Clone with Confidence®

Whether you are performing your first cloning experiment or constructing multi-fragment DNA assemblies, NEB® has the solution for you. Our high quality reagents are available for every workflow, including popular DNA assembly methods such as NEBuilder® HiFi DNA Assembly and NEBridge® Golden Gate Assembly. We also offer solutions for automation, site-directed mutagenesis, as well as your favorite restriction endonuclease, ligase, or competent cell products. When you are looking to clone with confidence, think of NEB. You can also use our free online tool, NEBcloner®, to find the right products and protocols for each step in the cloning workflow.

Overview of molecular cloning

Molecular cloning refers to the process by which recombinant DNA molecules are produced and transformed into a host organism, where they are replicated.
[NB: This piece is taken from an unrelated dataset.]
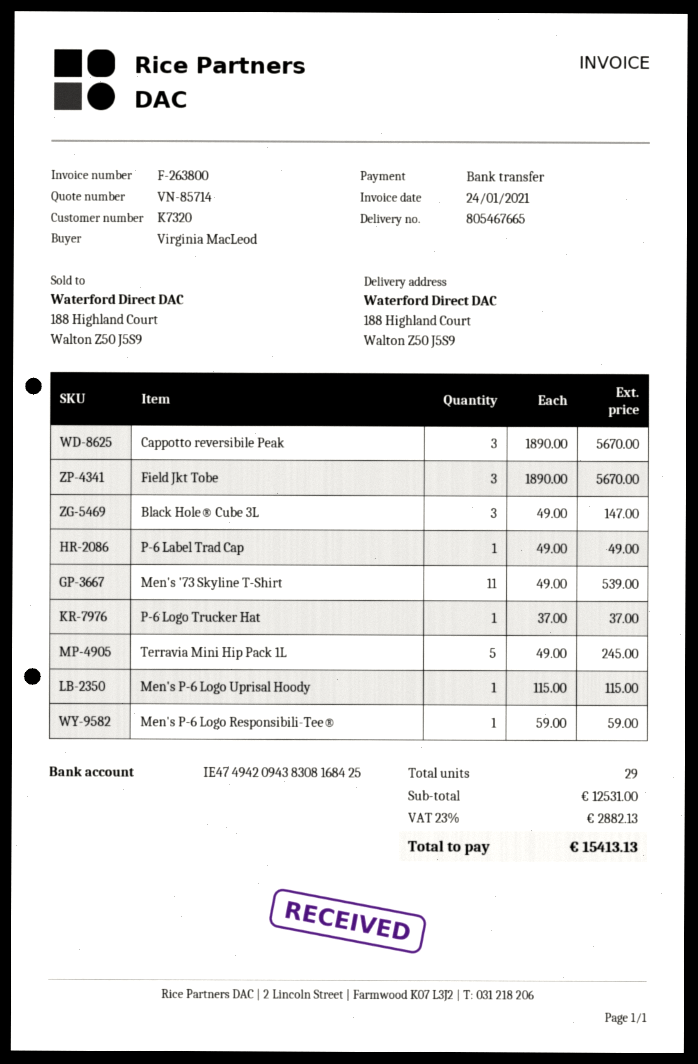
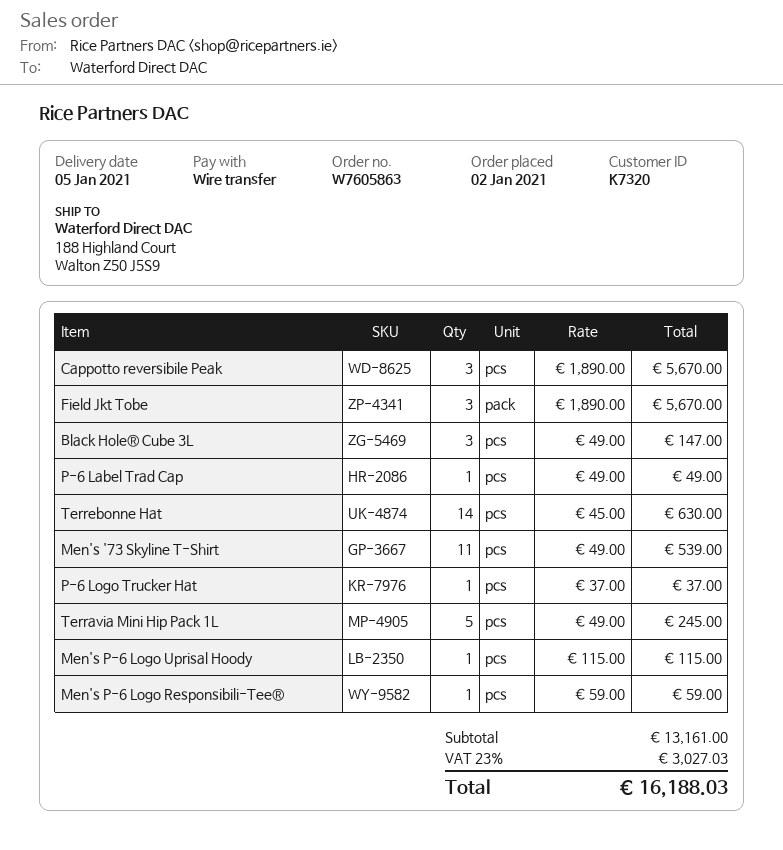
Terrebonne Hat: none -> 14 x 45.00 = 630.00
subtotal: 12531.00 -> 13161.00
tax: 23% = 2882.13 -> 23% = 3027.03
total: 15413.13 -> 16188.03

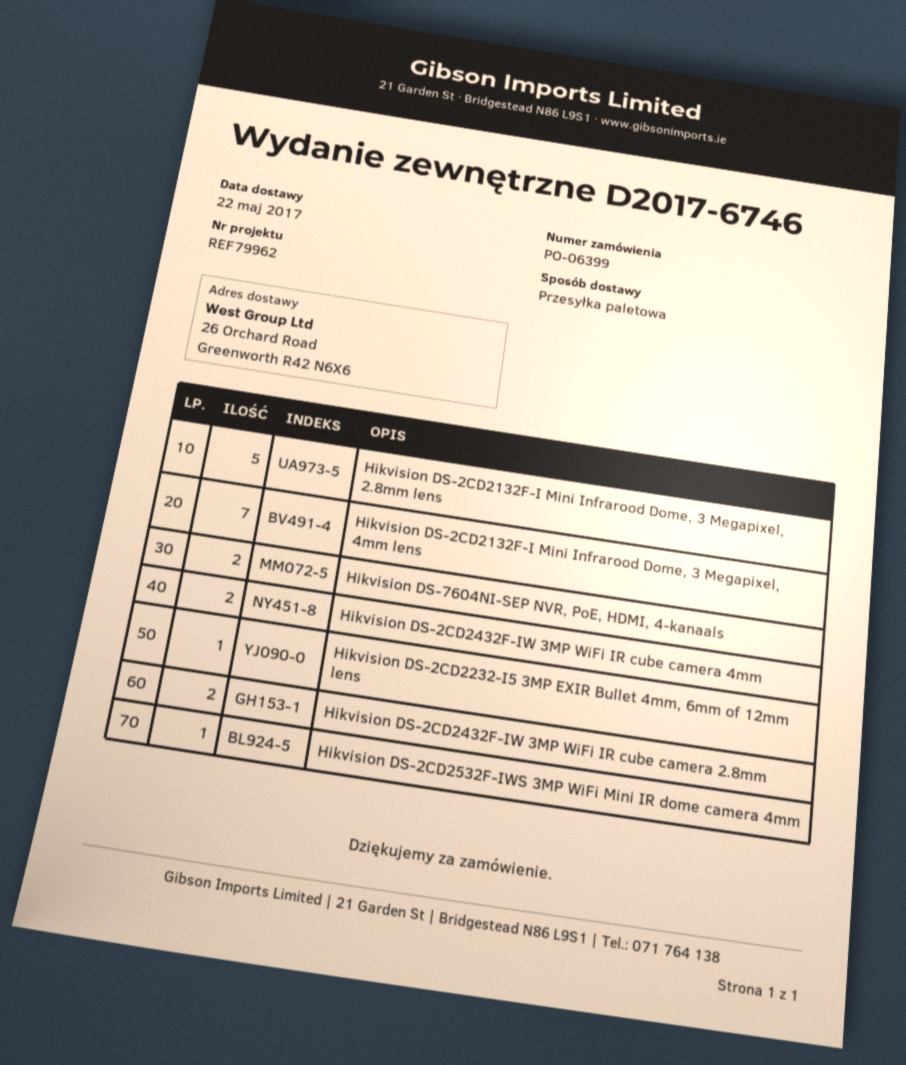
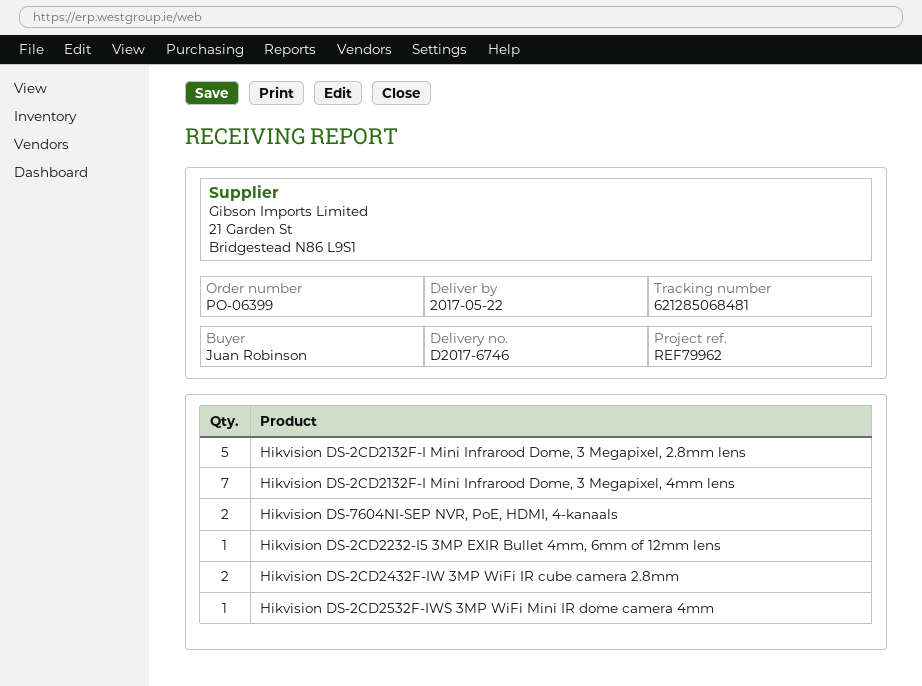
Hikvision DS-2CD2432F-IW 3MP WiFi IR cube camera 4mm: 2 -> none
A molecular cloning reaction is typically comprised of the following two components:

  1. The DNA fragment of interest to be replicated
  2. A vector/plasmid backbone that contains all of the components for replication in the host

DNA of interest, such as a gene, regulatory element(s), or operon, etc., is prepared for cloning by excising it out of the source DNA using restriction enzymes, copying it using the Polymerase Chain Reaction (PCR), or assembling it from individual oligonucleotides. At the same time, a plasmid vector is prepared in linear form using restriction enzymes or PCR. The plasmid is a small, circular piece of DNA that is replicated within the host, and exists separately from the host’s chromosomal or genomic DNA. By physically joining the DNA of interest to the plasmid vector through phosphodiester bonds, the DNA of interest becomes part of the new recombinant plasmid and is replicated by the host.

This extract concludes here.